The great difficulty which we meet on the threshold of our undertaking, is the general low estimate of the qualifications necessary for a teacher. Judging from daily experience, it would seem as if a large number of persons believed that all which was really necessary to secure one an appointment as a teacher of children, is the attainment of the sixteenth year, and the ability to answer correctly perhaps fifty per cent. of simple questions on the common English branches. For any other business they concede that there must be some training, some apprenticeship; but "anybody" can teach. Do we want our St. Louis schools to be taught by "anybody?" Do we want them to stand still, or to improve? Shall we trust the training of the children to those who have never had a thought on what is necessary for that training, who know nothing

of methods, who have had no opportunity to profit by the experience of others, and whose only object in applying for a situation as teacher, is drawing, I will not say earning, the salary attached thereto? or shall we do what in us lies to mature those minds, to develop them, to give them the results of the work of other teachers in the form of correct principles, on which they may base their daily work, some idea of its importance, and withal a love for it? There are some who have a special talent for teaching, we grant; but even a Raphael must learn the rules, and principles, and methods of painting, these being, in the same way, only the generalized experience of all who have preceded him. If we desire our schools to be really good, we must have really good teachers, and no amount of special training is too much to fit them properly for their work. We do not trust an inexperienced blacksmith to shoe our horses' feet, and yet are willing to trust the education of our children's minds to anybody who happens to need the salary. Against this low estimate of the necessary qualifications all teachers of Normal Schools must protest, and to mature and develop those who are under their charge, to give higher and truer views of the responsibilities of their position, they work day by day and hour by hour. The teachers must consider always three things: first, scholarship; second, moral character; and third, aptness to teach.

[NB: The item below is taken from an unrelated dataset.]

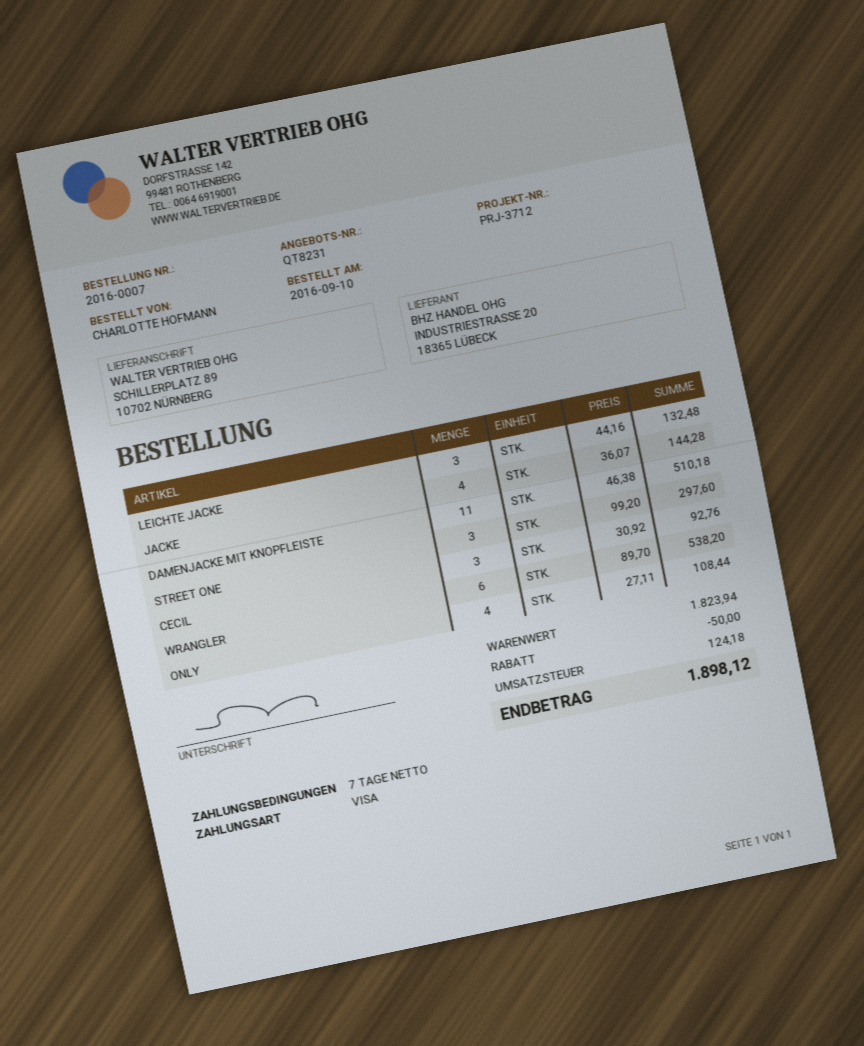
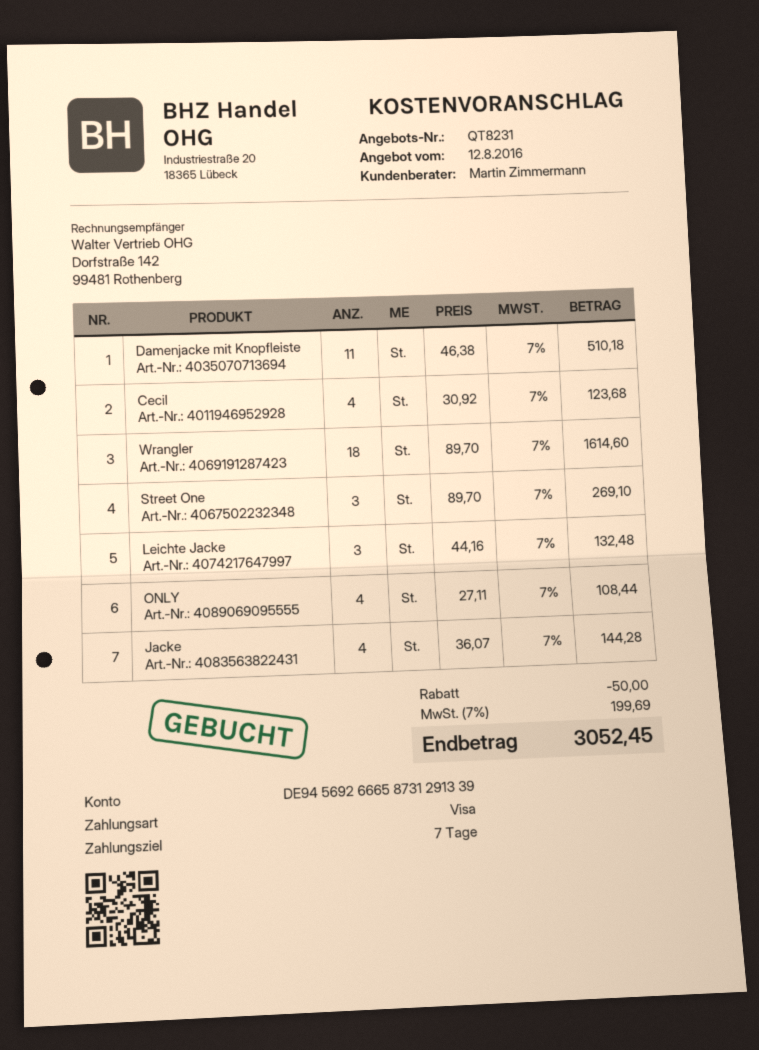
STREET ONE: 3 x 99.20 = 297.60 -> 3 x 89.70 = 269.10
CECIL: 3 x 30.92 = 92.76 -> 4 x 30.92 = 123.68
WRANGLER: 6 x 89.70 = 538.20 -> 18 x 89.70 = 1614.60
tax: 124.18 -> 199.69
total: 1898.12 -> 3052.45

Of these qualifications we must judge. And when to these questions, which are to be decided concerning every graduate, we add the doubt as to whether she can govern her school, which we can best solve by discovering whether she can govern herself, the difficulties which are our daily work may be understood. We have comparatively a short time. Two years is not long to touch all these different springs, with many others, of which we have here no time to speak. In so far as we can decide by all the tests in our power, we do so. Often, too, the decided strength of some one or two of these qualifications may fully make amends for the want of others; for example, a decided aptness to teach may more than balance a want of book scholarship.

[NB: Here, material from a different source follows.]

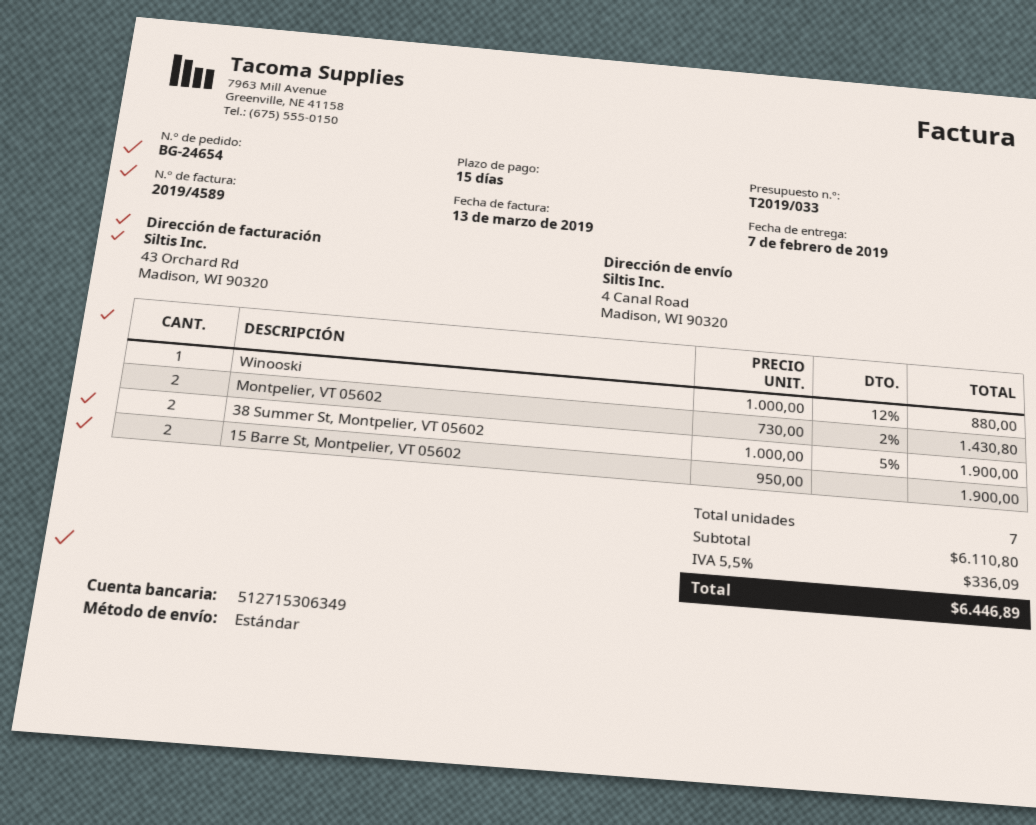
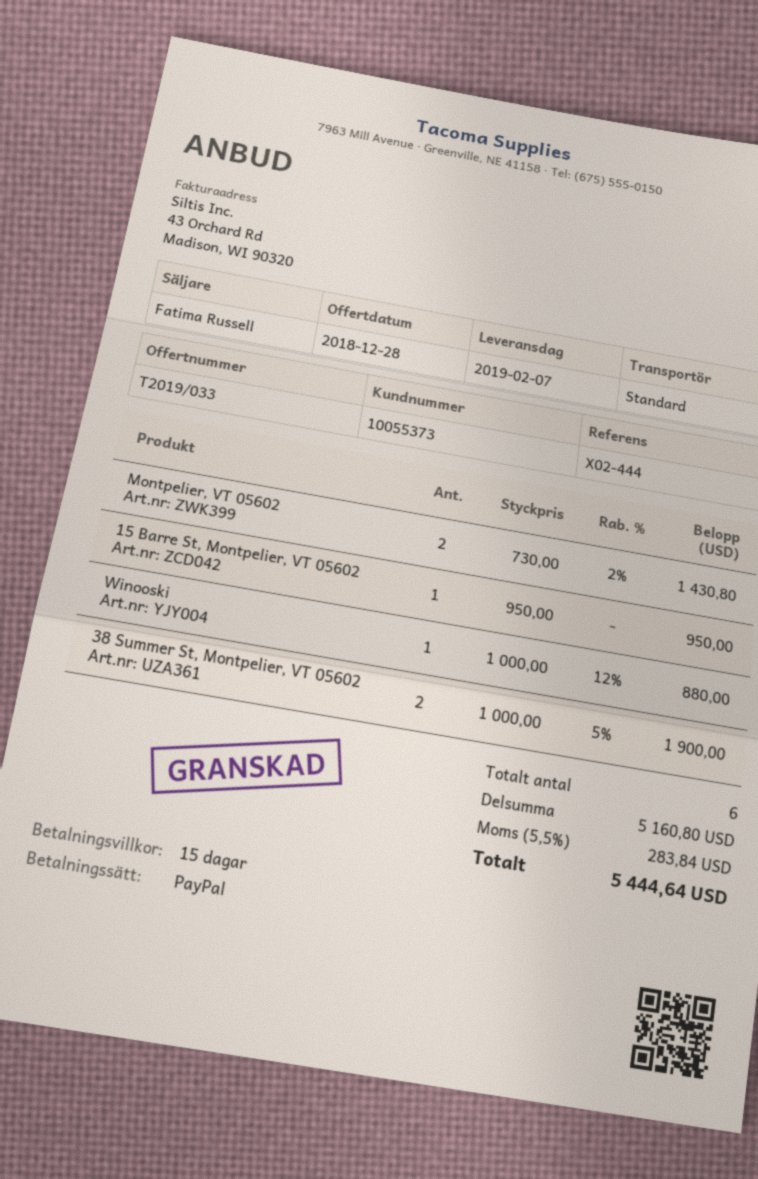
15 Barre St, Montpelier, VT 05602: 2 x 950.00 = 1900.00 -> 1 x 950.00 = 950.00
total quantity: 7 -> 6
subtotal: 6110.80 -> 5160.80
tax: 5.5% = 336.09 -> 5.5% = 283.84
total: 6446.89 -> 5444.64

These tests should be applied more rigorously each year, so that our standard may be rising. Where there has been found, after careful consideration, any hopeless want, by the direction of the Teachers' Committee, members of the school have been advised to leave, and to give up the idea of teaching, and have done so; while others have been obliged to review their junior year, and thereby to extend their course to three years. While we regret the pain and disappointment to the individuals, simple justice to the school and to the interests of the city schools, demands this course.

The Normal School can not always fully act up to its standard, because we do not start with as good material as we should have. If we could begin with cultured and matured minds, we could present far better results.

As the students are principally from the city, most of them board at home, and no arrangements for board are made by the institution.

The diploma given to graduates of the school entitles them to an appointment as teachers of the public schools of the city without further examination.

The number of students the last year was sixty-five.

The number of graduates, eighteen.

The whole number of graduates is one hundred and fifty-seven.